As digital risk continues to evolve, organizations must regularly assess vulnerable areas of their enterprise. Organizations that understand how to identify, assess, evaluate, treat, and monitor risk in an effective, efficient manner will have the upper hand over those who do not.
Sophisticated attackers do not just fire and forget at a single entry point. More advanced attackers will make every attempt to break through security barriers to accomplish their goals. Attackers constantly evolve to thwart security efforts, infiltrate the target enterprise, and maintain a foothold for future attacks.
Attackers are infiltrating supply chains, third party vendors, and even security companies. They use stolen data for much more than just account takeovers. They also use this data to push new social engineering tactics over the top. Attackers use trusted technologies, like HTTPS, to trick victims into a false sense of security.
A recent report from Webroot indicates that nearly a third of phishing pages are using HTTPS and nearly a quarter of malicious URLs are hosted on trusted domains. These are all methods used to gain trust and personalize attacks to increase the success rate.
On the Shoulders of Giants?
Researchers at Radware and Link11 noted a campaign posing as the infamous Fancy Bear (APT 28). It is targeting the financial sector with DDoS attacks to demand a ransom to stop the attacks. The group, which appears to own a DDoS botnet, is asking victims for payments of two Bitcoins. The group is well-researched in their attacks. They aim for the backend infrastructure of the target organization rather than attacking the main business sites.
Impersonation of well-known threat actors is not a new tactic. Attackers sometimes pose as a more notorious group to invoke greater fear. This attack, however, falls well outside the bounds of normal Fancy Bear activity.
Hacking the Hacker
In another interesting development, it appears that the APT Venomous Bear (Turla) is using Iranian cyber-espionage tools and masquerading as attackers from the Islamic Republic. According to British security officials, the current campaign used tools from the Iranian APT known as Helix Kitten (APT34) to attack organizations in at least 20 different countries over the past 18 months. Researchers do not believe the two groups are colluding. Instead, it appears that Venomous Bear infiltrated the Helix Kitten infrastructure.
According to information provided by the NSA and GCHQ, the Russian group was able to access the networks of existing Helix Kitten victims and even access the code needed to build its own “Iranian” hacking tools.
What does it all mean?
The attackers are using increasingly sophisticated and complex methodologies to break down security controls. The goal behind the tactics described above is to trick users into trusting the source, and in some cases, leave false clues for misattribution. There is a wealth of data on the dark web and underground markets to help advance attacker goals. Attackers are creating more efficient malware to gain more data throughout their attacks, which adds to the mix of available data.

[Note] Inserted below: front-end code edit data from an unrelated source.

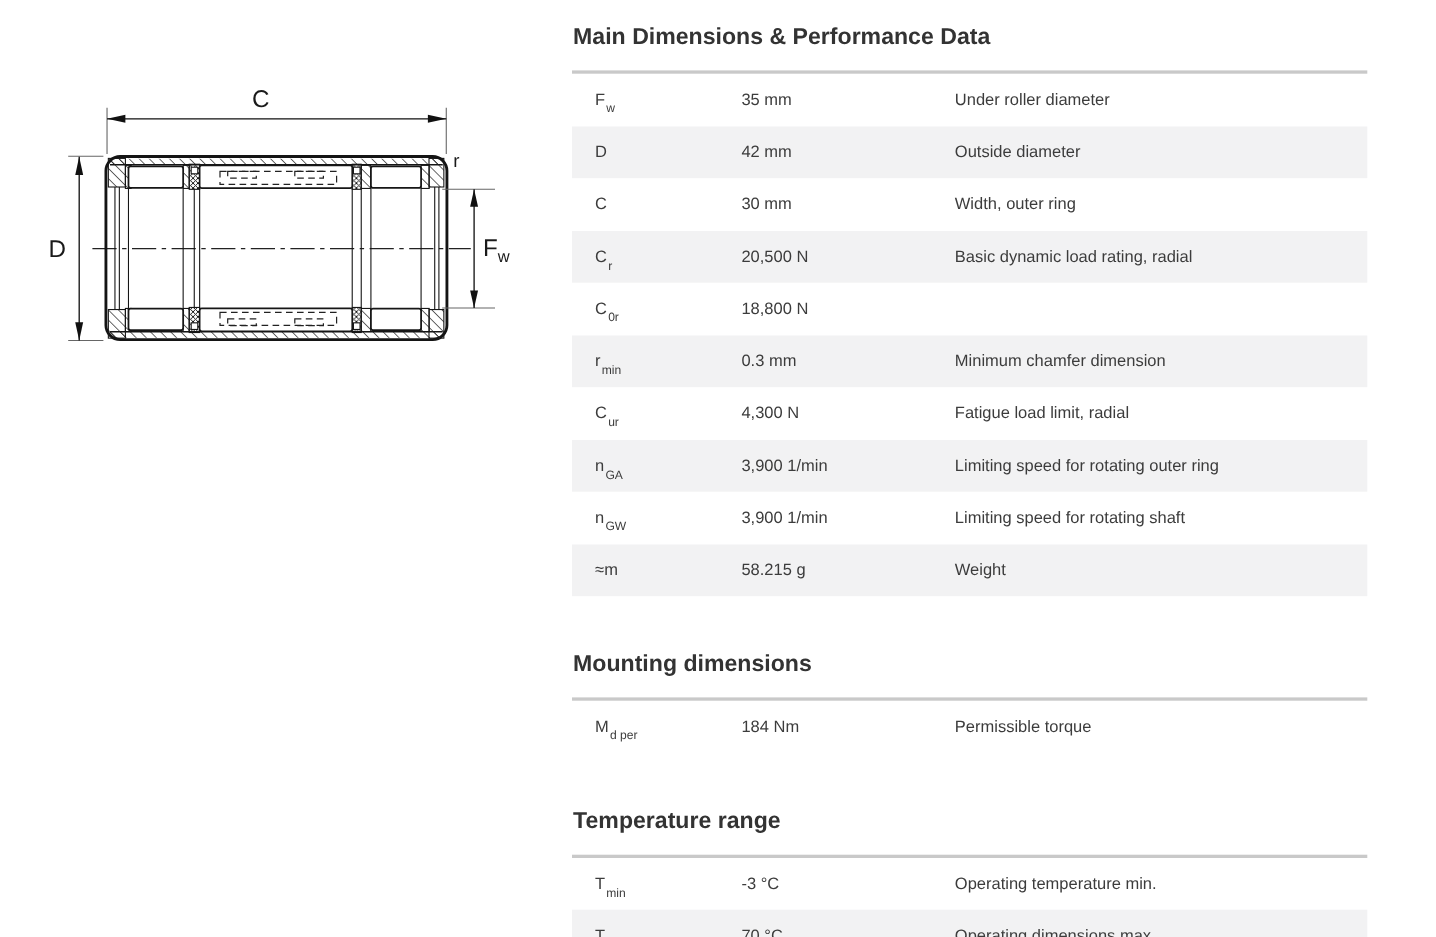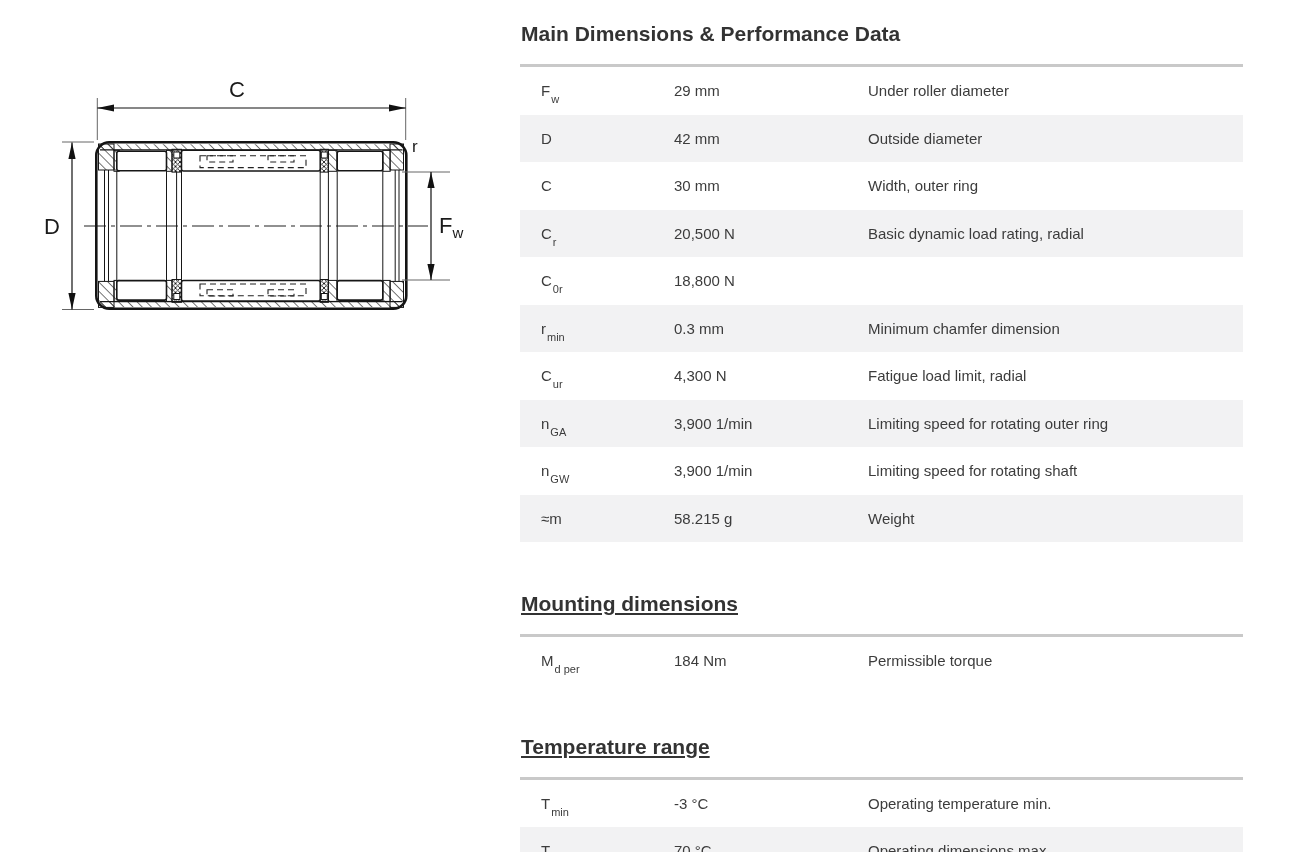--- a/index.html
+++ b/index.html
@@ -4,21 +4,21 @@
 <style>
   html,body { margin:0; padding:0; background:#fff; }
   body { width:1305px; height:852px; font-family:"Liberation Sans", sans-serif; }
   .page { position:relative; width:1305px; height:852px; background:#fff; overflow:hidden; }
 
   .drawing { position:absolute; left:0; top:0; }
 
   .specs { position:absolute; left:520px; top:0; width:723px; }
   .section-title { font-size:21px; font-weight:bold; color:#333; margin:0;
                    padding:22px 0 18px 1px; }
-  .section.gap .section-title { padding-top:50px;text-decoration:underline; }
+  .section.gap .section-title { padding-top:50px; }
   .divider { height:3px; background:#c9c9c9; }
   .rows { }
   .row { display:grid; grid-template-columns:133px 194px auto; align-items:center;
          height:47.5px; padding-left:21px; font-size:15px; color:#3c3c3c; }
   .rows .row:nth-child(even) { background:#f2f2f3; }
   .sym sub { font-size:11px; line-height:0; position:relative; bottom:-3px; margin-left:1px; }
   .cell { white-space:nowrap; }
 </style>
 </head>
 <body>
@@ -144,21 +144,21 @@
   </svg>
 
   <div class="specs">
 
     <div class="section">
       <h2 class="section-title">Main Dimensions &amp; Performance Data</h2>
       <div class="divider"></div>
       <div class="rows">
         <div class="row">
           <div class="cell sym"><span>F</span><sub>w</sub></div>
-          <div class="cell val">29 mm</div>
+          <div class="cell val">35 mm</div>
           <div class="cell desc">Under roller diameter</div>
         </div>
         <div class="row">
           <div class="cell sym"><span>D</span><sub></sub></div>
           <div class="cell val">42 mm</div>
           <div class="cell desc">Outside diameter</div>
         </div>
         <div class="row">
           <div class="cell sym"><span>C</span><sub></sub></div>
           <div class="cell val">30 mm</div>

The data can be used in many ways, including credential-stuffing attacks, spear phishing attacks, and account takeovers. In some cases, cyber criminals are using the harvested data to create synthetic IDs, sometimes cultivating their fake profiles for years. Synthetic IDs are one of the fastest growing financial crimes in the US, accounting for 10-15 percent of charge-offs.
Cyber criminals build up good credit records, making purchases and minimum payments. At some point in the life cycle, the criminal maxes out all credit cards under the synthetic ID and then disappears, leaving the creditors with mountains in unpaid debts.